Developer Tutorials/Intro to Building Apps

Ready to start running your own custom analyses in the cloud? We'll walk you through the process of packaging an existing executable as an applet that you can run from the website or from the command line to process a file in your project.

Applets vs Apps

Applets and apps are both executables that can be run in the platform. The main difference is that applets are data objects, which live in projects, while apps do not live in a project and can be published to allow other users to run them.

The procedure for creating applets or apps is essentially the same, with the exception of the final build step where you specify whether it should be created as an applet or an app. (You can also convert an existing applet to an app.) As a result, we may use the two terms interchangeably in tutorials like this one.

Overview

In this tutorial, we will upload the fastq_quality_trimmer program from the FASTX-Toolkit to the platform as an applet called "mytrimmer". If we did not upload the program, we would have to run the analysis on a local machine by downloading the file to our local hard drive (1), running the executable locally (2), and then uploading the result back into our project (3), where a new DNAnexus file object is created in our project (4).

Of course, it'd be much better if we didn’t have to tie up our own computer's CPU and network bandwidth, and instead perform this analysis in the cloud. The next steps will cover how to run the equivalent commands in the cloud instead.

There are two key CLI tools that will be helpful: dx-app-wizard and dx build. We will run dx-app-wizard to create a skeleton directory for our applet, after which we can fill in the code (1). Next, we will run dx build (2), which will take the generated files and package them as an applet on the platform where it will reside as a data object in your project (3).

Step 0: Download sample files

Note: Before we begin, you should first download the DNAnexus SDK and run through the Command-Line Quickstart if you haven't already.

To follow along exactly, you should download the following two files.

We will be using the fastq_quality_trimmer found in the excellent FASTX-Toolkit (more details on installation at http://hannonlab.cshl.edu/fastx_toolkit/download.html; the link above is the "Linux (64bit)" binary). You can substitute it with any executable of your own as long as it can run on 64-bit Ubuntu 12.04, and it takes in a local file and outputs another local file.
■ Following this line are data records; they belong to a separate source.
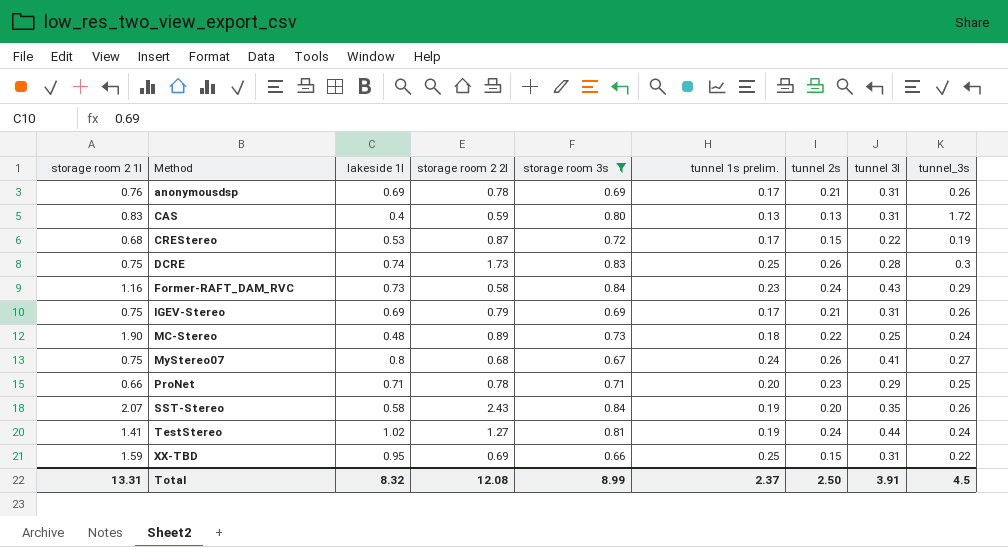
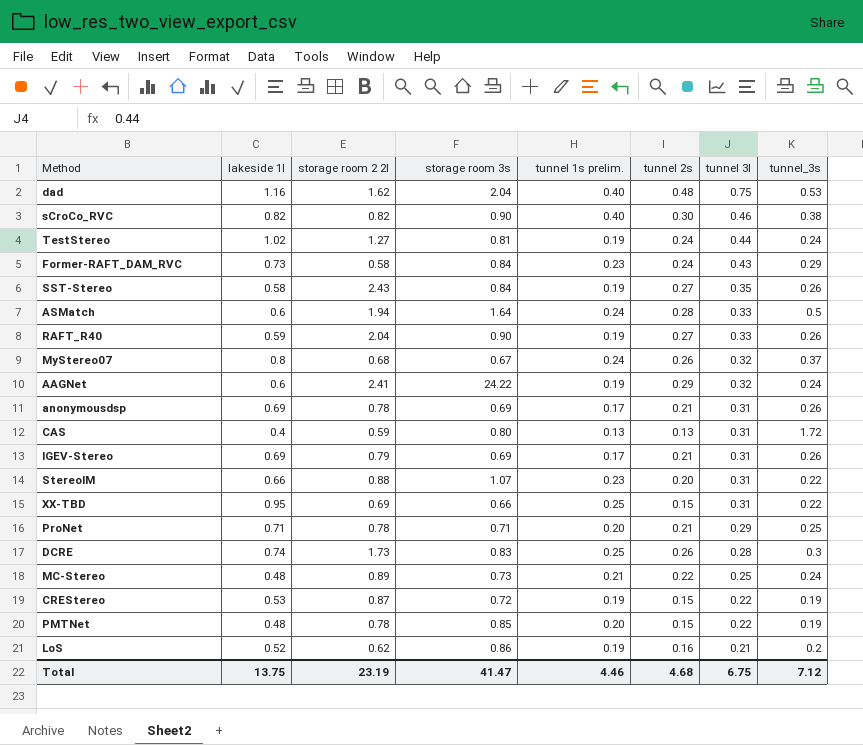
filter: storage room 3s <= 0.84 -> none
row order: Method ascending -> tunnel 3l descending
column storage room 2 1l | position: 1 -> none
SST-Stereo | tunnel 2s: 0.20 -> 0.27
MyStereo07 | tunnel 3l: 0.41 -> 0.32
MyStereo07 | tunnel_3s: 0.27 -> 0.37
ProNet | tunnel 2s: 0.23 -> 0.21
MC-Stereo | tunnel 1s prelim.: 0.18 -> 0.21
CREStereo | tunnel 1s prelim.: 0.17 -> 0.19
Total | lakeside 1l: 8.32 -> 13.75
Total | storage room 2 2l: 12.08 -> 23.19
Total | storage room 3s: 8.99 -> 41.47
Total | tunnel 1s prelim.: 2.37 -> 4.46
Total | tunnel 2s: 2.50 -> 4.68
Total | tunnel 3l: 3.91 -> 6.75
Total | tunnel_3s: 4.5 -> 7.12

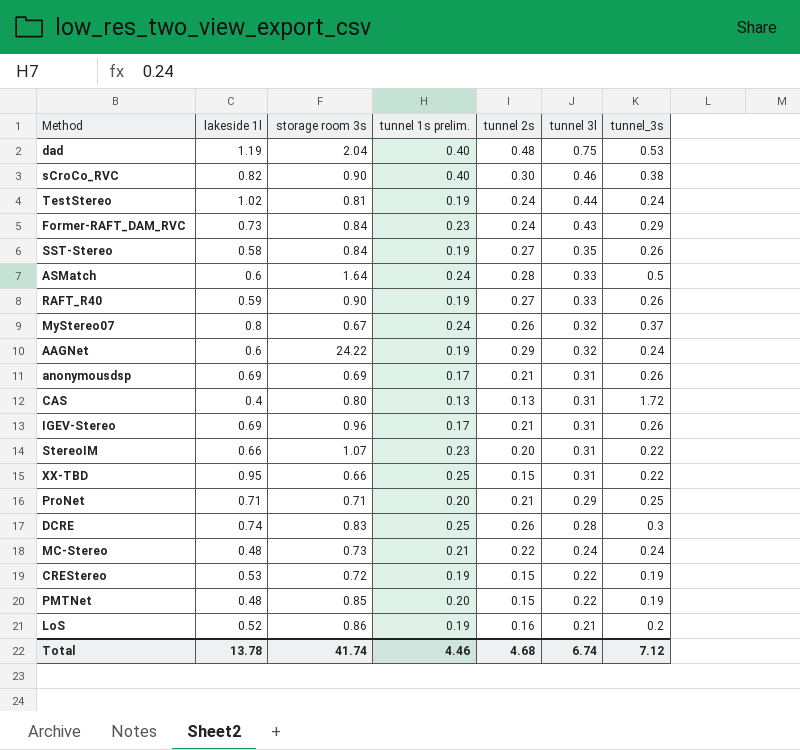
column storage room 2 2l | position: 3 -> none
dad | lakeside 1l: 1.16 -> 1.19
IGEV-Stereo | storage room 3s: 0.69 -> 0.96
MC-Stereo | tunnel 3l: 0.25 -> 0.24
Total | lakeside 1l: 13.75 -> 13.78
Total | storage room 3s: 41.47 -> 41.74
Total | tunnel 3l: 6.75 -> 6.74

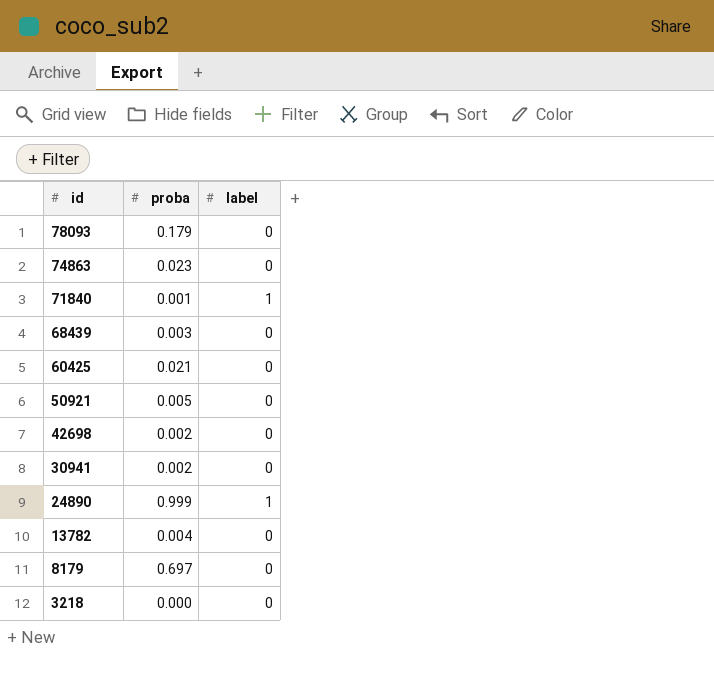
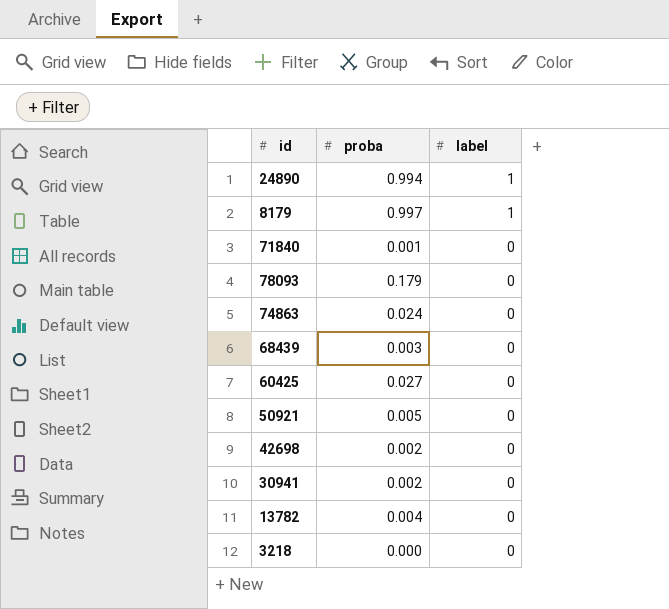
row order: id descending -> label descending
24890 | proba: 0.999 -> 0.994
8179 | proba: 0.697 -> 0.997
8179 | label: 0 -> 1
71840 | label: 1 -> 0
74863 | proba: 0.023 -> 0.024
60425 | proba: 0.021 -> 0.027

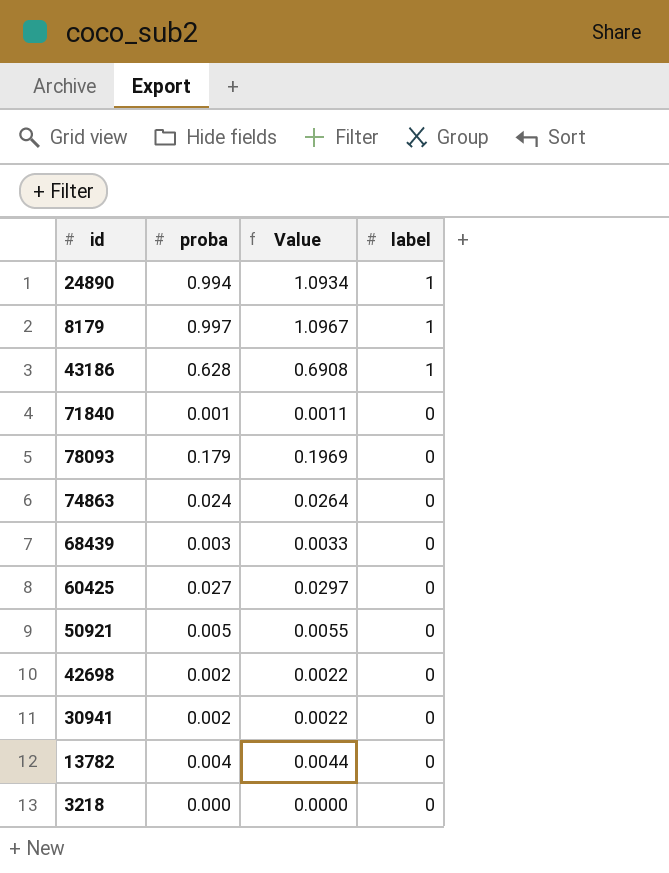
column Value | formula: none -> [proba] * 1.1
row 43186: none -> 0.628 | 0.6908 | 1

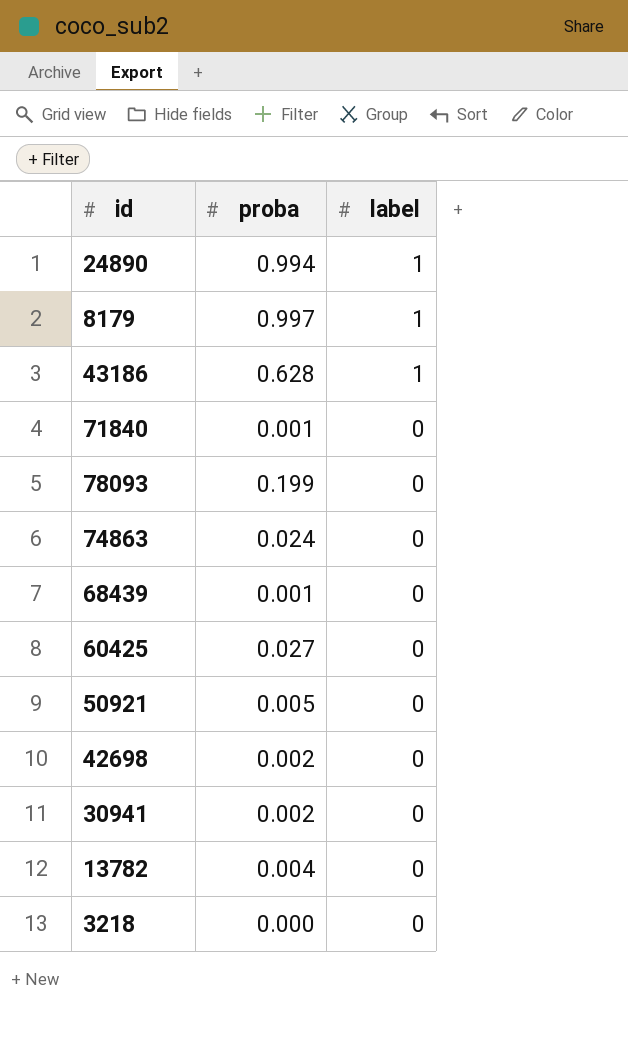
column Value | formula: [proba] * 1.1 -> none
78093 | proba: 0.179 -> 0.199
68439 | proba: 0.003 -> 0.001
The FASTQ file provided above contains reads from the small C. elegans sample (the first 25000 reads from SRR070372) also used in the Command-Line Quickstart. You can also substitute your own input file in FASTQ format if you wish.

You can test out the fastq_quality_trimmer on the sample on your local machine. Note that if you are not running 64-bit Linux, you should download the appropriate distribution from the FASTX-Toolkit download page to run it locally. The command we will run is:

$ fastq_quality_trimmer -t 20 -Q 33 -i small-celegans-sample.fastq \ -o trimmed_reads.fastq

Step 1: Create the applet source code

Step 1.1: Run the app wizard

The app wizard is a tool which will generate a local directory and a source code template for your applet after prompting you with questions about the applet you would like to build (e.g. the name, which we will set to "mytrimmer"). We will create a simple applet that will just execute a few shell commands, so we will pick the bash scripting language. For now, don't worry about the rest of the parameters; they are either not required or have safe default values. Just press <ENTER> for the rest of the prompts; other input you should enter is shown in blue below.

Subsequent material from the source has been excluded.